[Excerpted data]
- - - - - - -

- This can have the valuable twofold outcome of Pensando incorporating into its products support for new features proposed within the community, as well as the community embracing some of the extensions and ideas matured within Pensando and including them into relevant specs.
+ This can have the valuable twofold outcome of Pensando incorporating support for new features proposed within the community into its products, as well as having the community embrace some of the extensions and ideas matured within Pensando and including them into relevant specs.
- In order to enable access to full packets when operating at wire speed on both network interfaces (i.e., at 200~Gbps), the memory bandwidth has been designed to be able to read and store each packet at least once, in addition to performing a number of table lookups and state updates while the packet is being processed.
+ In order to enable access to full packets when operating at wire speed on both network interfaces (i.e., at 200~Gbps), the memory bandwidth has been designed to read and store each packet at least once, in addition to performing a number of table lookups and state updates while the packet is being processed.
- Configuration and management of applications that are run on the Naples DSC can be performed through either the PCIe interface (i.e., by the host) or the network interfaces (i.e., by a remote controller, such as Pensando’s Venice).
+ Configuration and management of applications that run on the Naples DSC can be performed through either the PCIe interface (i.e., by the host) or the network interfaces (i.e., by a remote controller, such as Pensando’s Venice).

- - - - - - -

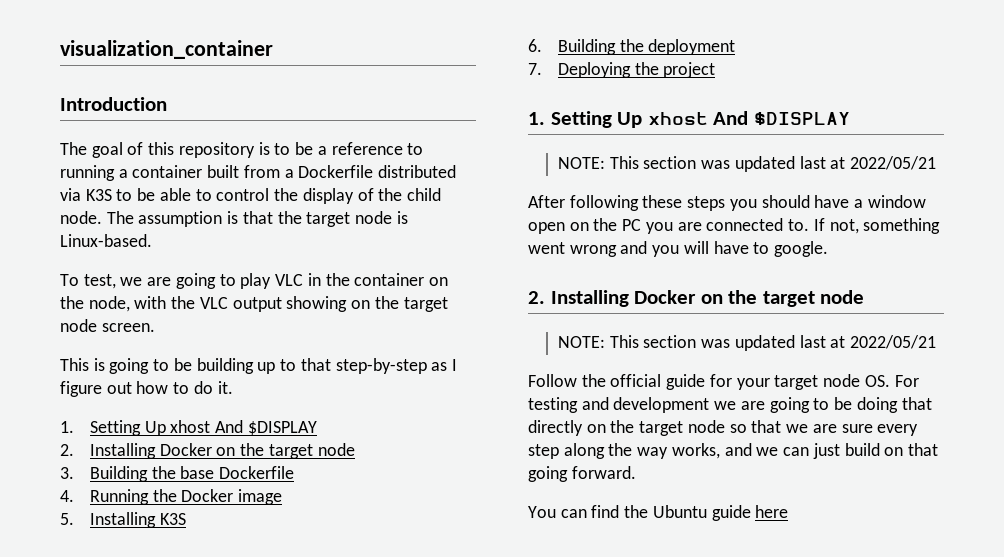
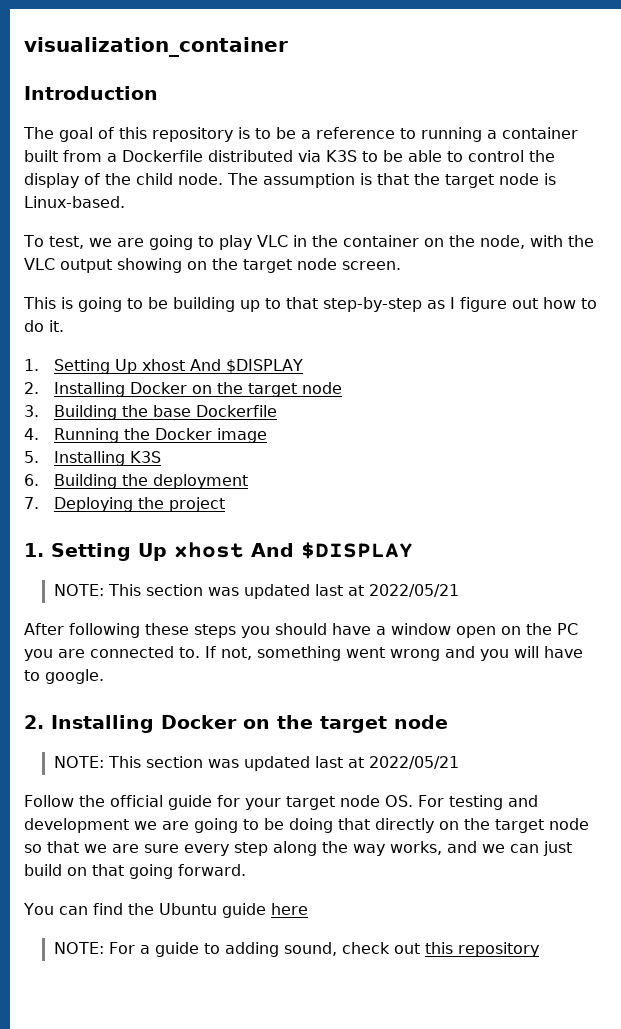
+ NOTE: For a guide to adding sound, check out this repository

- - - - - - -

[The task] Each line that holds the string "proposed" is to be copied from the entries above.

[Exercise answer]
- This can have the valuable twofold outcome of Pensando incorporating into its products support for new features proposed within the community, as well as the community embracing some of the extensions and ideas matured within Pensando and including them into relevant specs.
+ This can have the valuable twofold outcome of Pensando incorporating support for new features proposed within the community into its products, as well as having the community embrace some of the extensions and ideas matured within Pensando and including them into relevant specs.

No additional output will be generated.